December 12, 2022: Bryan Stevenson on the History of Racial Terror in the United States
On December 12, lawyer and Equal Justice Initiative (EJI) founder Bryan Stevenson discussed his book Just Mercy, the danger of false narratives and anti-CRT laws, monuments, mass incarceration, Reconstruction, the Great Migration, and organizing.
November 14, 2022: Matthew Delmont on “We Return Fighting”: The Black Freedom Struggle During World War II
On November 14, historian Matthew Delmont shared stories from his book, Half American: The Epic Story of African Americans Fighting World War II at Home and Abroad. He highlighted connections between the struggle for Black liberation at home and the fight against fascism abroad during the 1930s and 1940s.
October 17, 2022: Ashley Farmer on Queen Mother Moore, Black Nationalism, and the Centuries-long Fight for Reparations
On October 17, historian Ashley Farmer discussed Queen Mother Audley Moore (1898–1997), one of the most influential activists and intellections of the 20th century in the fields of Black Nationalism and reparations.
September 12, 2022: Alaina Roberts on Black Freedom on Native Land
On September 12, historian Alaina Roberts discussed the Reconstruction era connections between Black freedom and Native American citizenship in the context of westward expansion onto Native land.

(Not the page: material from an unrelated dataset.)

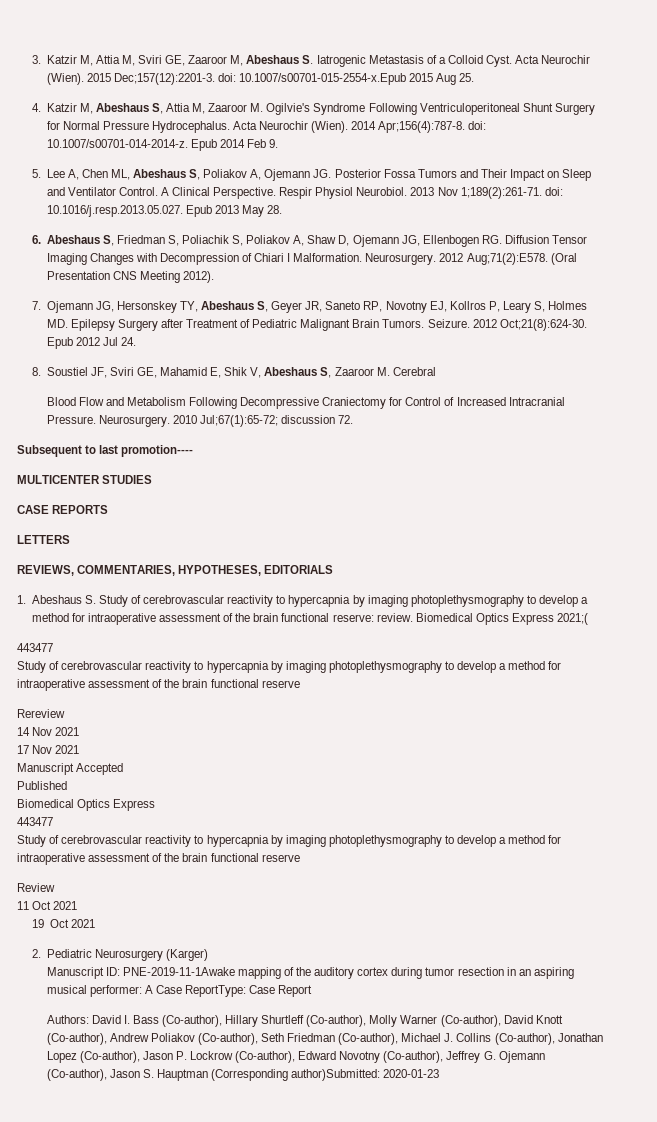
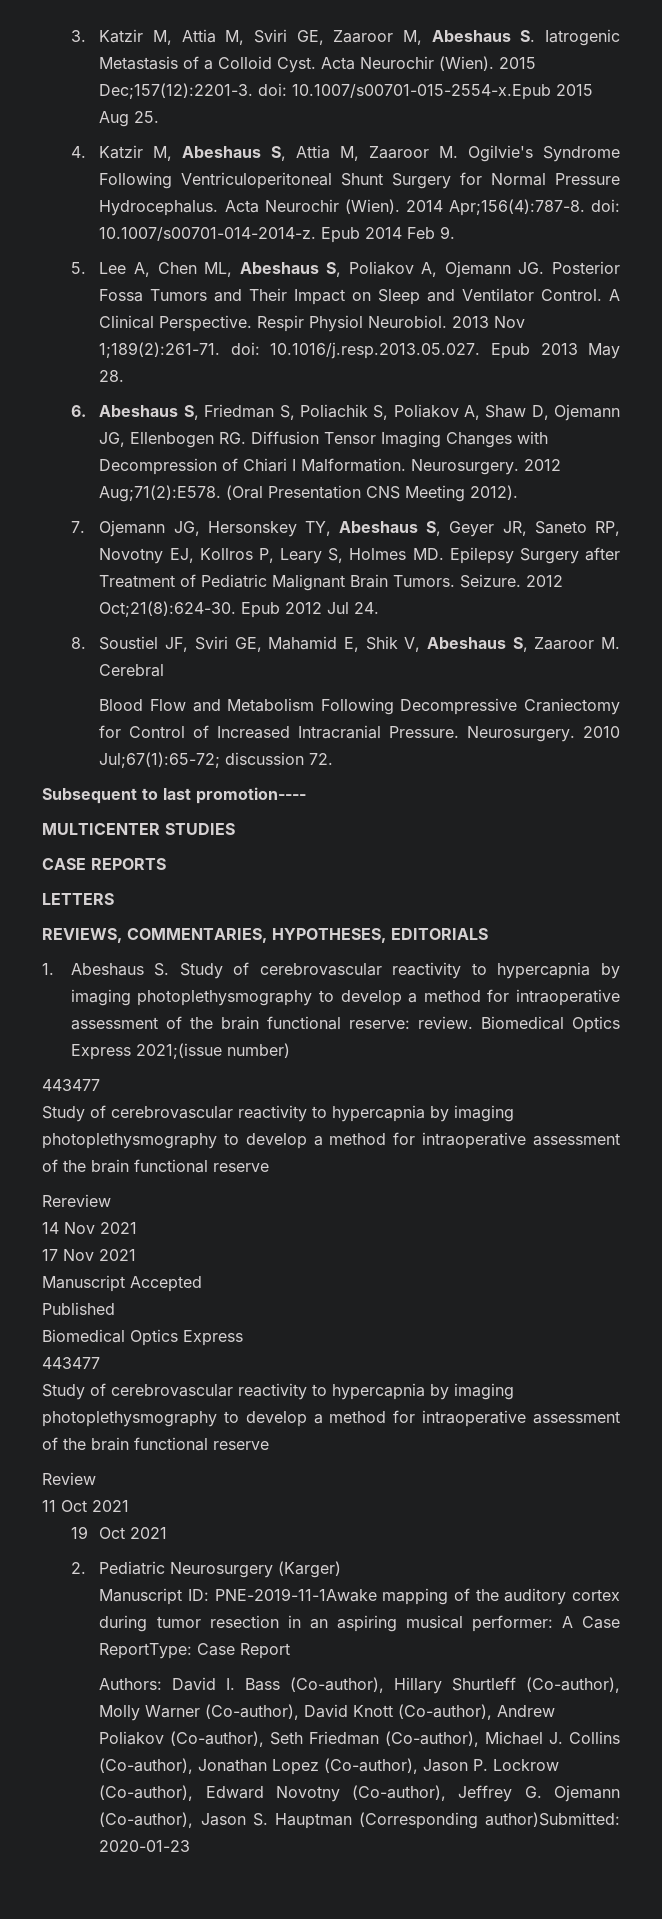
- Biomedical Optics Express 2021;(
+ Biomedical Optics Express 2021;(issue number)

August 24, 2022: People’s History Commemoration of Howard Zinn’s 100th Anniversary
On August 24, Dave Zirin and Jesse Hagopian hosted “You Can’t Be Neutral on a Moving Train,” an event with special guests to commemorate Howard Zinn (1922–2010) and other people’s historians on this 100th anniversary year.
Monday, June 6, 2022: Kelly Lytle Hernández on the 1910 Mexican Revolution
On June 6, the Zinn Education Project hosted historian Kelly Lytle Hernández in conversation with historian Nancy Raquel Mirabal to talk about the magonistas, a group of insurgents who challenged Mexican dictator Porfirio Díaz and U.S. imperialism in the early 20th century.
Monday, May 9, 2022: Kidada E. Williams “Seizing Freedom”
On May 9, the Zinn Education Project hosted historian Kidada E. Williams in conversation with Jesse Hagopian about the imaginative, defiant ways that Black people sought and enacted freedom throughout U.S. history. This history is highlighted in her podcast Seizing Freedom, which focuses on and brings to life voices that have been muted time and time again.
Monday, April 25, 2022: Johanna Fernández on the Young Lords
On April 25, the Zinn Education Project hosted historian Johanna Fernández in conversation with Jesse Hagopian about the history of the Young Lords, the Puerto Rican counterpart of the Black Panther Party. Using Fernández’s book The Young Lords: A Radical History, the well-attended conversation highlighted the multiracial dimensions, innovative urban strategies, and global solidarities of the Black Freedom Struggle.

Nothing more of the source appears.